To celebrate Heritage Week, NewsFour took to the streets and joined other curious walkers on a guided tour of The Grand Canal. A series of excursions were organised by the Royal Canal Amenity Group, an association set up in 1974 to campaign for the re-opening of Dublin’s other great waterway.
In 2010, their wish was granted, and since then, the group have refocused their efforts on promoting the heritage and recreational potential of both canals.
Tour-guide for the day was amateur historian, Derek Whelan, and we started with a brief look at how the “Grand” came into existence. Back in the 13th century, Dublin was the first modern city to produce a public water supply, with water drawn from the river Poddle.
Around 1721, the reservoir known as the city basin was established near the Guinness storehouse, to serve the burgeoning population as the city had doubled in size in the previous 40 years. It soon became evident that the Poddle alone wouldn’t be sufficient to service the ever-increasing population, and so the Grand Canal project was born.
Not only would the new structure supply the city basin with an alternative water source, it would also allow Guinness to transport barrels of stout to the midlands via barge, and also supply their brewery with the water that it required for the brewing process.
Work started on the main line near Sallins in 1756, and it took twenty years to reach Clondalkin, with plans in place to also build west to the Shannon. The project was not without its complications, and challenges were encountered crossing the Bog of Allen, as well as the River Liffey, where an aqueduct was originally proposed, but never took shape.
The Shannon was eventually reached around 1800, but in the meantime, in 1790 to be exact, work began on a new circular line of the canal, that would take it from Portobello to Ringsend, following the route of the new circular road. The build would finish in 1796 when it reached Ringsend basin, and was funded by local businessmen who wanted access to the considerable traffic and opportunities down at the docks.
Back to the present day and our first port of call was Huband bridge on Percy place, one of the more ornate structures on the route. Bridges at the time were typically named after directors of the canal company and this one is no different. Huband owned the land where the bridge was to go, and wanted an extortionate price. He settled instead for his name on the arch and a fancy motif.
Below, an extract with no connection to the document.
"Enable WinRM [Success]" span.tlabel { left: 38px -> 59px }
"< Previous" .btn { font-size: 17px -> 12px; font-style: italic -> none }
Next we moved to Mount Street bridge, a pretty nondescript, flat construction, famous of course for its part in the 1916 rising. Onwards to Mcquay’s bridge on Grand Canal Street where the new Accenture building sits on the site of the old Dublin Meat Packers factory. Here we look down at the beginning of the canal’s inner basin and its original walls.
Behind is the railway line built in 1845 to connect the city with Dun Laoghaire. A quick walk under Victoria bridge onto Clanwilliam terrace, past the old Cats and Dogs Home, and the old malting house that used to shoot grain down to the barges below.Out into the inner basin proper and a stop outside Waterways Ireland, the site of various seed stores in the 1800’s that stored flour and malt. Factories from the time included a sugar distillery that processed sugar cane from the Caribbean, and the old Hammond Lane foundry, where the Lir Theatre now resides.
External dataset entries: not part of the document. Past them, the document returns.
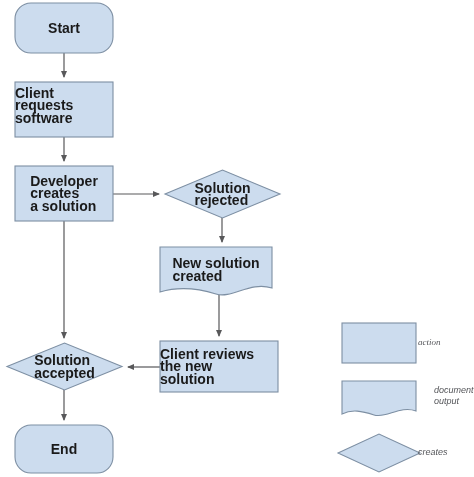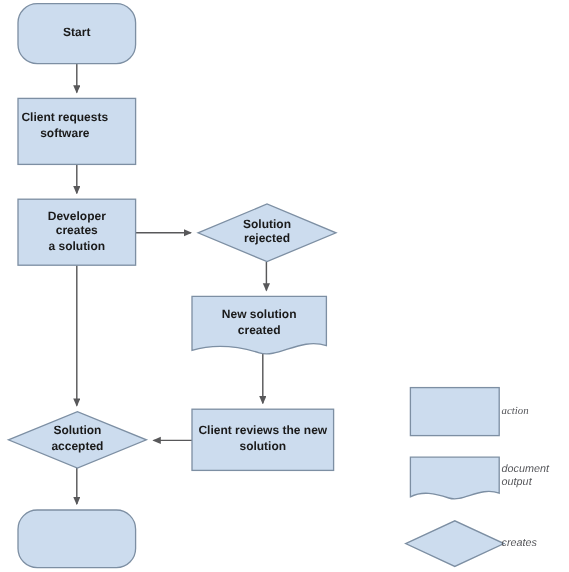"Start" .node-label { font-size: 10px -> 14px; text-align: center -> left }
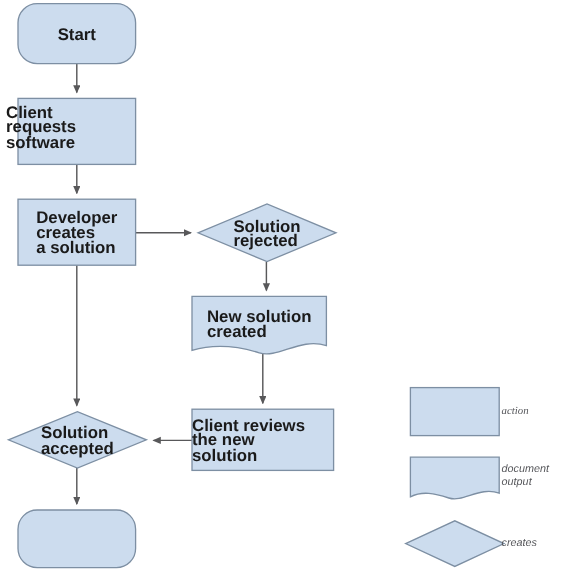"Client requests" div.node-label { left: 5px -> 15px }
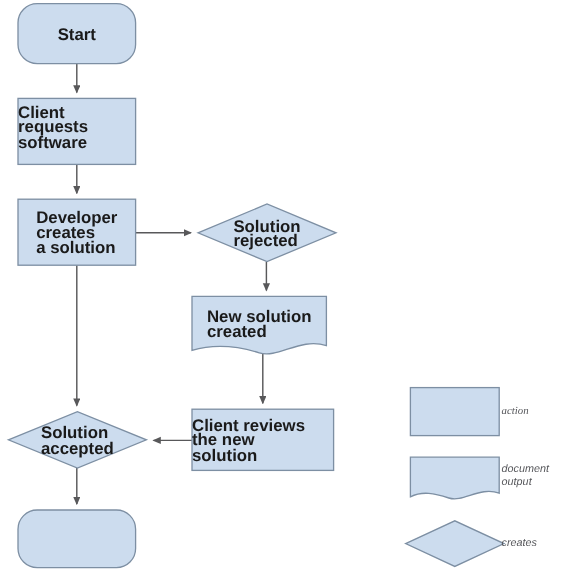"document" div.legend-label { left: 418px -> 434px }
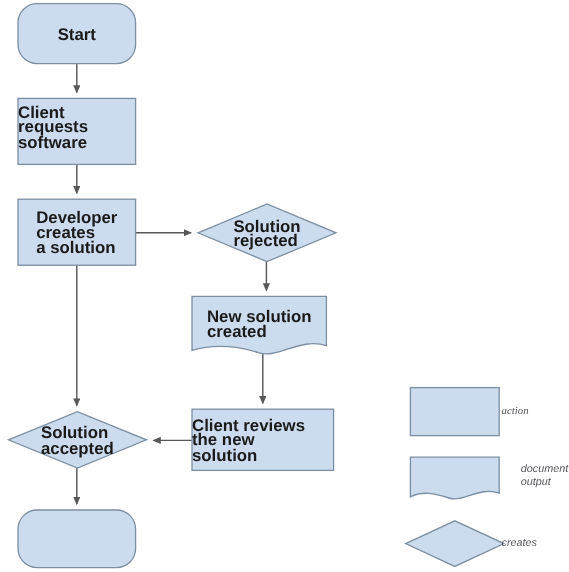"End" div.node-label { html: none -> <div>End</div> }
Looking across at the last bridge on our trip, the McMahon lifting bridge, and the sight of modern high-rise apartments where an old cottage belonging to the bridge operator used to be.
Crossing to the outer basin and a stop outside number nine Hannover Quay, the one house that remains in the area, and home of developer Harry Crosbie.
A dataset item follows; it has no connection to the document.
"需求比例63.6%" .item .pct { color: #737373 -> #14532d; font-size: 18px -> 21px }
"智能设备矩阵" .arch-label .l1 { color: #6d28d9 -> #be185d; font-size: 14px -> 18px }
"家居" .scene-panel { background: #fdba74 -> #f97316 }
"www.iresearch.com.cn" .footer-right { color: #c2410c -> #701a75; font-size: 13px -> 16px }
A look to our left and we see Blood Stoney Road, named after the former chief engineer of Dublin Port, a man who invented a mechanism for men to work underwater. His diving bell currently resides on Sir John Rogerson’s quay.Moving on past the site of the old Gas Works that used to take in coal from England, past the Irish Raleigh company’s old headquarters that is currently being demolished, and down to the dry docks where ships were once repaired.
We see the three locks that moved boats from basin to river, each named after dignitaries: Westmoreland, Buckingham and Camden, and an old abandoned ship called the Naomh Eanna, that used to ferry passengers from Galway to the Aran Islands up until the 1980’s.
And so our tour has ended. One last look out to sea and I can’t help thinking, how times have changed.